You can use the aggregation to do the computation you want without changing your schema (though you might consider changing your schema simply to make queries and aggregations of this field easier to write).
I broke up the pipeline into multiple steps for readability. I also simplified your document slightly, again for readability.
Sample input:
> db.md.find().pretty()
{
"_id" : ObjectId("512f65c6a31a92aae2a214a3"),
"uid" : "x",
"val" : "string"
}
{
"_id" : ObjectId("512f65c6a31a92aae2a214a4"),
"uid" : "x",
"val" : "string"
}
{
"_id" : ObjectId("512f65c6a31a92aae2a214a5"),
"uid" : "y",
"val" : "string2"
}
{
"_id" : ObjectId("512f65e8a31a92aae2a214a6"),
"uid" : "y",
"val" : [
"string3",
"string4"
]
}
{
"_id" : ObjectId("512f65e8a31a92aae2a214a7"),
"uid" : "z",
"val" : [
"string"
]
}
{
"_id" : ObjectId("512f65e8a31a92aae2a214a8"),
"uid" : "y",
"val" : [
"string1",
"string2"
]
}
Pipeline stages:
> project1 = {
"$project" : {
"uid" : 1,
"val" : 1,
"isArray" : {
"$cond" : [
{
"$eq" : [
"$val.0",
[ ]
]
},
true,
false
]
}
}
}
> project2 = {
"$project" : {
"uid" : 1,
"valA" : {
"$cond" : [
"$isArray",
"$val",
[
null
]
]
},
"valS" : {
"$cond" : [
"$isArray",
null,
"$val"
]
},
"isArray" : 1
}
}
> unwind = { "$unwind" : "$valA" }
> project3 = {
"$project" : {
"_id" : 0,
"uid" : 1,
"val" : {
"$cond" : [
"$isArray",
"$valA",
"$valS"
]
}
}
}
Final aggregation:
> db.md.aggregate(project1, project2, unwind, project3, group)
{
"result" : [
{
"_id" : "z",
"vals" : [
"string"
]
},
{
"_id" : "y",
"vals" : [
"string1",
"string4",
"string3",
"string2"
]
},
{
"_id" : "x",
"vals" : [
"string"
]
}
],
"ok" : 1
}
If you modify your schema using always "vals.val" field as an array field (even when the record contains only one element) you can do it easily as follows:
db.test_col.insert({
vals : [
{
uid : "uuid1",
val : ["value1"]
},
{
uid : "uuid2",
val : ["value2", "value3"]
}]
});
db.test_col.insert(
{
vals : [{
uid : "uuid2",
val : ["value4", "value5"]
}]
});
Using this approach you only need to use two $unwind operations: one unwinds the "parent" array and the second unwinds every "vals.val" value.
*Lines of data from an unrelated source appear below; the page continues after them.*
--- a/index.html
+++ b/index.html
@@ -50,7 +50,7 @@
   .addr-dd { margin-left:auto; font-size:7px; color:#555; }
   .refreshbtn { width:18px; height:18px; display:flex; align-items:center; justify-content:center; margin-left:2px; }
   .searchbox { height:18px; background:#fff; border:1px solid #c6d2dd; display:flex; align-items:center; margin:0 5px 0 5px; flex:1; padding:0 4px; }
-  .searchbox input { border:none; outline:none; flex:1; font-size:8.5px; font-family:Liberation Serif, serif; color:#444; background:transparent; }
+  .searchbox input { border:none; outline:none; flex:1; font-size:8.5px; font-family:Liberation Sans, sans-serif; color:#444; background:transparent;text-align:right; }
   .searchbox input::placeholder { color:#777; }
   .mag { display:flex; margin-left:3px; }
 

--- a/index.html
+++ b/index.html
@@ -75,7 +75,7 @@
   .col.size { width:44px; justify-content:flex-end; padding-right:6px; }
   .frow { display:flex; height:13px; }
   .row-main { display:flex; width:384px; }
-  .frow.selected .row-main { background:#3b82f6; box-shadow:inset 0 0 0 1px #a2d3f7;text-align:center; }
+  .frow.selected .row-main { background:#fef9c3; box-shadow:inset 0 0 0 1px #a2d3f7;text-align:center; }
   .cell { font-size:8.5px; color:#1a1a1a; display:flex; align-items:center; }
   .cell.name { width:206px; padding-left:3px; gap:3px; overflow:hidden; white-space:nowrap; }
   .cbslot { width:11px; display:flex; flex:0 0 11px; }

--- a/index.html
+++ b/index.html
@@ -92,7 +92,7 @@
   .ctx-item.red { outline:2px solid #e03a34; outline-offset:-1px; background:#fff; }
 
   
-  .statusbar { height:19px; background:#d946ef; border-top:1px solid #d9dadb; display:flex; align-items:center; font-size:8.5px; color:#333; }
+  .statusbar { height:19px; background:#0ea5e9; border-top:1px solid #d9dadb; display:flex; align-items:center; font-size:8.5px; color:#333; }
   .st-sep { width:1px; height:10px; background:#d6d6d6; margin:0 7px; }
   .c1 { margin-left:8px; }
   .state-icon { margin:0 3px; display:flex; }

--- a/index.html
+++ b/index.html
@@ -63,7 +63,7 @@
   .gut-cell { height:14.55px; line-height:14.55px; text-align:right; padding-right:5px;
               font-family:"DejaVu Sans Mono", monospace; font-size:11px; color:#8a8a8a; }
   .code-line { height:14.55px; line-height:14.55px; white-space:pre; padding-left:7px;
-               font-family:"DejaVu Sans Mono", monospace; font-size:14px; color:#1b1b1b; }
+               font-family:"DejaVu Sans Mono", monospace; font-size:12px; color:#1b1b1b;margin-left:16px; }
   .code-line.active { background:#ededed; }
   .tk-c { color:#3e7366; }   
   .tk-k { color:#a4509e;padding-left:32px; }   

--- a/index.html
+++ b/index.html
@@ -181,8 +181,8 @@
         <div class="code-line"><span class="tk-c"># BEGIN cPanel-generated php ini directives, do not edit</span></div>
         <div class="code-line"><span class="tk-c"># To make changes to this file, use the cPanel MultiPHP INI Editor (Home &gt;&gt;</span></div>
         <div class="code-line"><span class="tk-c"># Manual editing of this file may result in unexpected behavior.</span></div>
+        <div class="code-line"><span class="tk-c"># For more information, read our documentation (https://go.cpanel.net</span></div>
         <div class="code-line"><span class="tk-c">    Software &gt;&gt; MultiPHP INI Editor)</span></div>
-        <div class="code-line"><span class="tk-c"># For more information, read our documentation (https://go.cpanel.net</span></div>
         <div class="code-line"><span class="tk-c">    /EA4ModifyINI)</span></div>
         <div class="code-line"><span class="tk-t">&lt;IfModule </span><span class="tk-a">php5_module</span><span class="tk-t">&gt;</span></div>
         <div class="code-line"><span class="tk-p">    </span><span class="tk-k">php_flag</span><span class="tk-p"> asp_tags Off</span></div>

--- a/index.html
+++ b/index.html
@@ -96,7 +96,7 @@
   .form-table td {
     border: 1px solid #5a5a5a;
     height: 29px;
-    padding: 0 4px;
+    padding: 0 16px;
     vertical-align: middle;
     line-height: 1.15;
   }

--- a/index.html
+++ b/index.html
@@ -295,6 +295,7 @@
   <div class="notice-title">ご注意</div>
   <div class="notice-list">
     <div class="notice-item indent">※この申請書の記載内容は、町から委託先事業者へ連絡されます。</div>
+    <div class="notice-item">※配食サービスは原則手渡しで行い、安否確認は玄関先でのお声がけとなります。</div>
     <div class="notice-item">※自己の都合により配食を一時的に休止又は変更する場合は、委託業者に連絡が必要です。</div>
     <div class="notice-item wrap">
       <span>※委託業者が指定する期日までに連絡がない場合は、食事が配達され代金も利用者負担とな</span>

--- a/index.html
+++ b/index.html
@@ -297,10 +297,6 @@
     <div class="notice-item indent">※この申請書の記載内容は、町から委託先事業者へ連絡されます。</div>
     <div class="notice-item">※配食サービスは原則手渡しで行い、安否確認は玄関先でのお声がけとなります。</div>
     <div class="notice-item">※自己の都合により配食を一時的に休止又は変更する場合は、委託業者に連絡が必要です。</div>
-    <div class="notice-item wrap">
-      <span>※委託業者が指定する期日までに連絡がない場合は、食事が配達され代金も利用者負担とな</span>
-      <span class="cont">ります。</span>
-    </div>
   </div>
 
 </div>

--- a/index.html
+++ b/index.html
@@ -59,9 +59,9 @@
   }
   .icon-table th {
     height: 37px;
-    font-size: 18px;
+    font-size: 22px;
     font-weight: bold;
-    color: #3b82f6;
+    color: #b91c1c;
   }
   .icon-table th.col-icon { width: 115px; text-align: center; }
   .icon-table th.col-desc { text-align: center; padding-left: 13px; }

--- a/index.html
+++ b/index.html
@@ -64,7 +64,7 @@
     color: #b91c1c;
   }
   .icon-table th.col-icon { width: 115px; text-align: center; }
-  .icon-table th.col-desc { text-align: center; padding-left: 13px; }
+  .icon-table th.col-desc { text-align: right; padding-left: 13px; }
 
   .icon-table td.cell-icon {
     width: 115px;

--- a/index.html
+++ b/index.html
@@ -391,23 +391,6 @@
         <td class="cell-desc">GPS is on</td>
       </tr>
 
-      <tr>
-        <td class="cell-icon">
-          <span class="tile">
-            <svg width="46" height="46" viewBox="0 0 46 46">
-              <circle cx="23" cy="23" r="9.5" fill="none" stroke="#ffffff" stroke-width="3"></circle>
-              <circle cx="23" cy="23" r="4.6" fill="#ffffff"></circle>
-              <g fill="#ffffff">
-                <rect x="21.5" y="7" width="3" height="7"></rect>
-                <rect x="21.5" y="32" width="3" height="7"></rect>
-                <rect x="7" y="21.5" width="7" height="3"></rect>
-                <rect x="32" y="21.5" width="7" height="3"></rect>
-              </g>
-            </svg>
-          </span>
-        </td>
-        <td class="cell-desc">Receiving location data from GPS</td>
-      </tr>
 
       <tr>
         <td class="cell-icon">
So, querying like
db.test_col.aggregate(
{ $unwind : "$vals" },
{ $unwind : "$vals.val" },
{
$group : {
_id : { uid : "$vals.uid" },
vals : { $addToSet : "$vals.val" }
}
}
);
You can obtain your expected value:
{
"result" : [
{
"_id" : {
"uid" : "uuid2"
},
"vals" : [
"value5",
"value4",
"value3",
"value2"
]
},
{
"_id" : {
"uid" : "uuid1"
},
"vals" : [
"value1"
]
}
],
"ok" : 1
}
And no, you can't execute this query using your current schema, since $unwind fails when the field isn't an array field.